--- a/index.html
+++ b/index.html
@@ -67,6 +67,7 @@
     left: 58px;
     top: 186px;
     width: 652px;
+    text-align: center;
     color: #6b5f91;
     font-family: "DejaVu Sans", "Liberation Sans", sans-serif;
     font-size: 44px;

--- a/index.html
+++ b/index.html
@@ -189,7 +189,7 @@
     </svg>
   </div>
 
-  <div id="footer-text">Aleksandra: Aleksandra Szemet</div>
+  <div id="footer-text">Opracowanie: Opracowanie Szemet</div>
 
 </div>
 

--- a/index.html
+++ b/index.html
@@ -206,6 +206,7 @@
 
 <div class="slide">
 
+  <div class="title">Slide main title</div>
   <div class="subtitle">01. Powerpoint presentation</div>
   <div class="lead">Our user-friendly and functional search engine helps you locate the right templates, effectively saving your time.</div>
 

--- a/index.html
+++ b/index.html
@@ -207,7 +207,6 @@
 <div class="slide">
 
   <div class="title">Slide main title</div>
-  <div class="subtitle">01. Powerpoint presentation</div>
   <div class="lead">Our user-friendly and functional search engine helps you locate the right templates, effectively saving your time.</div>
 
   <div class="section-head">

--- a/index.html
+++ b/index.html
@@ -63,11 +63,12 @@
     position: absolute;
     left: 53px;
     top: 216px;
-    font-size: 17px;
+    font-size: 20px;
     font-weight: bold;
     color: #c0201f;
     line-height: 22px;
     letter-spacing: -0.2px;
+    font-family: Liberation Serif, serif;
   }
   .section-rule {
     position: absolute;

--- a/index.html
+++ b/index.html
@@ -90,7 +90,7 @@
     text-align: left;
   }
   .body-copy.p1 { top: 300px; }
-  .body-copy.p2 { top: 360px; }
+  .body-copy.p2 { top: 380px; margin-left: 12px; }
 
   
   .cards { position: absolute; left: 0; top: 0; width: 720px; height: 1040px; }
|---|
== Task to carry out ==
Reproduce, character for character, only the lines of the preceding data that start at the line with "top: 186px;" and end at the line with "letter-spacing: -0.2px;", both included.

== Exercise solution ==
     top: 186px;
     width: 652px;
+    text-align: center;
     color: #6b5f91;
     font-family: "DejaVu Sans", "Liberation Sans", sans-serif;
     font-size: 44px;

--- a/index.html
+++ b/index.html
@@ -189,7 +189,7 @@
     </svg>
   </div>
 
-  <div id="footer-text">Aleksandra: Aleksandra Szemet</div>
+  <div id="footer-text">Opracowanie: Opracowanie Szemet</div>
 
 </div>
 

--- a/index.html
+++ b/index.html
@@ -206,6 +206,7 @@
 
 <div class="slide">
 
+  <div class="title">Slide main title</div>
   <div class="subtitle">01. Powerpoint presentation</div>
   <div class="lead">Our user-friendly and functional search engine helps you locate the right templates, effectively saving your time.</div>
 

--- a/index.html
+++ b/index.html
@@ -207,7 +207,6 @@
 <div class="slide">
 
   <div class="title">Slide main title</div>
-  <div class="subtitle">01. Powerpoint presentation</div>
   <div class="lead">Our user-friendly and functional search engine helps you locate the right templates, effectively saving your time.</div>
 
   <div class="section-head">

--- a/index.html
+++ b/index.html
@@ -63,11 +63,12 @@
     position: absolute;
     left: 53px;
     top: 216px;
-    font-size: 17px;
+    font-size: 20px;
     font-weight: bold;
     color: #c0201f;
     line-height: 22px;
     letter-spacing: -0.2px;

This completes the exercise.